How We Implemented Private AI Web Search

Jan 22, 2026•11 min read

Tinfoil Team

Updated Feb 3, 2026

A useful feature of AI chatbots and agents is the ability to automatically search the web. This grounds answers in verifiable references, reduces hallucination, and keeps the model informed of current events.

On Tinfoil Chat, web search is an optional feature that users must explicitly enable. Unlike pure model inference where the privacy of conversations is enforced through secure hardware enclaves, web search is more complex. The model needs to make external requests that contain search terms derived from private conversations. The search provider can be legally compelled to expose search queries even if Tinfoil itself cannot see them. The defenses against this threat that we built into our system are twofold:

We use Exa as our search provider with Zero Data Retention enabled. This means queries are never written to persistent storage or sent to external subprocessors, providing a legal safeguard around query privacy.
The model we use to generate search queries, gpt-oss-120b, has been safety trained to exclude sensitive information such as personally identifiable information (PII) from responses. As an additional safeguard, we run a guardrail model, gpt-oss-safeguard-120b, that blocks any search query where PII is detected, before the query even leaves the secure enclave.

Unfortunately, we cannot promise protections beyond legal frameworks and careful prompting to minimize risk of PII exposure to third parties. This stands in contrast to our verifiable privacy guarantees around pure AI inference backed by confidential computing. Therefore, we recommend that users who are fully tin foil about their privacy not include PII in conversations when web search is enabled.
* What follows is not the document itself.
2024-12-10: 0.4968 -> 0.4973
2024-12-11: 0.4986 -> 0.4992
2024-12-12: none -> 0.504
In this post, we dive into the system design, threat model, and evaluation of our approach to private web search in Tinfoil. We architected everything to minimize trust in Tinfoil and the search provider, making sure that no one learns who searches for what.

System Overview

The web search system consists of a client, an AI model running inside a secure hardware enclave, and a search provider. The client encrypts and sends the conversation directly to the AI model running inside the secure enclave. The model can then issue a search query to the search provider and receive results.
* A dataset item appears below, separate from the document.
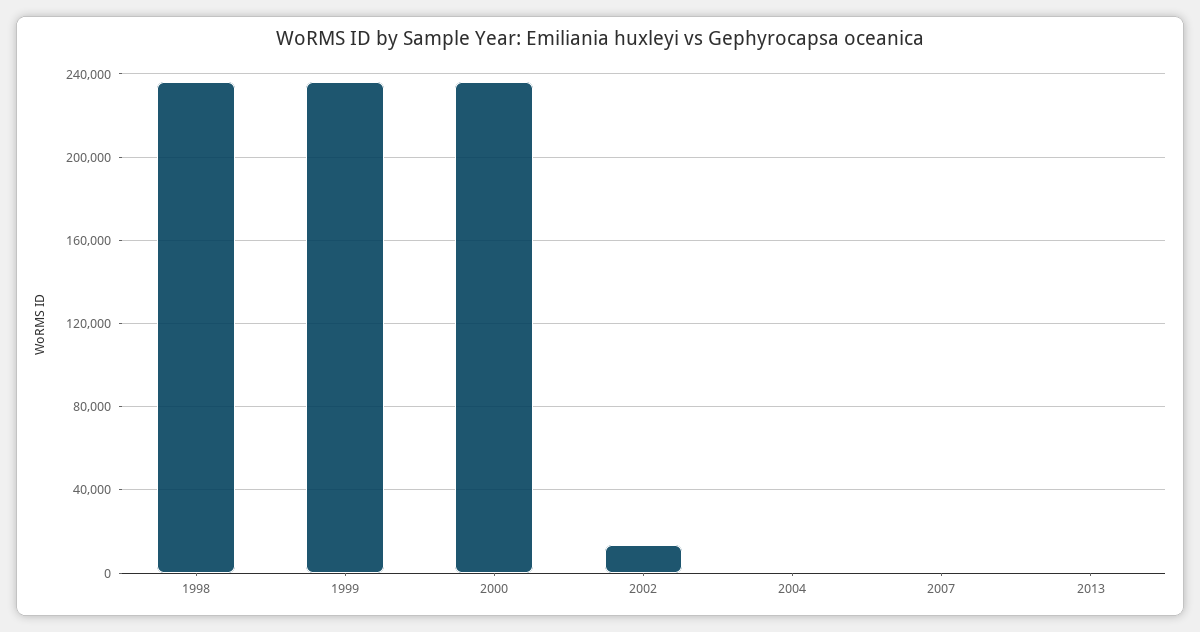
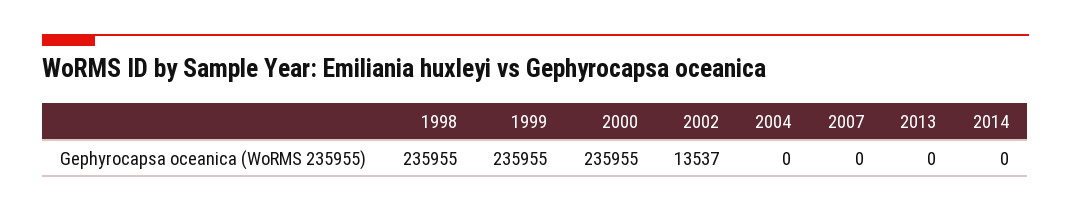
2014: none -> 0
Figure 1. Data flow in the lifecycle of a web search query.

We run the search agent within a secure enclave. This search agent performs three operations:

Generates search queries from the conversation context.
Establishes a TLS connection directly to the search provider, authenticated via Tinfoil's API key.
Returns search results to the model without exposing queries to Tinfoil.

Design Goals

Web search is a complex feature for which we had several stringent design goals we wanted to hit around privacy and usability.

Query Privacy: Tinfoil must not learn search query contents.
User Anonymity from Search Provider: The search provider must not be able to identify the originating user or link a specific Tinfoil user to a search query.
Minimal Information Disclosure: Queries should contain only the information necessary to perform the search, nothing more. In particular, queries should not contain PII from the conversation.
Server-side search: Searches are executed server-side, with no client-side requests or round trips. This ensures low latency and ability to perform long-running agentic tasks.

Security Limitations

We want to be upfront about what we cannot protect against and under what assumptions. Ensuring unlinkability between users and search queries requires Tinfoil and the search provider to be independent and non-colluding. If Tinfoil and our search provider were both compelled under law, a timing correlation attack could link specific users to specific queries (the conversation itself would still remain private as it is protected by the secure hardware). Our current user base is small enough that a timing correlation attack is viable. If this risk is unacceptable, note that web search is entirely opt-in, and can be disabled at any time, even on a per-message basis.

1. Query Privacy

Query privacy comes from running the search agent using Tinfoil infrastructure (inside a secure enclave). For privacy against the search provider, we have to rely on legal contracts such as Zero Data Retention agreements and reputation.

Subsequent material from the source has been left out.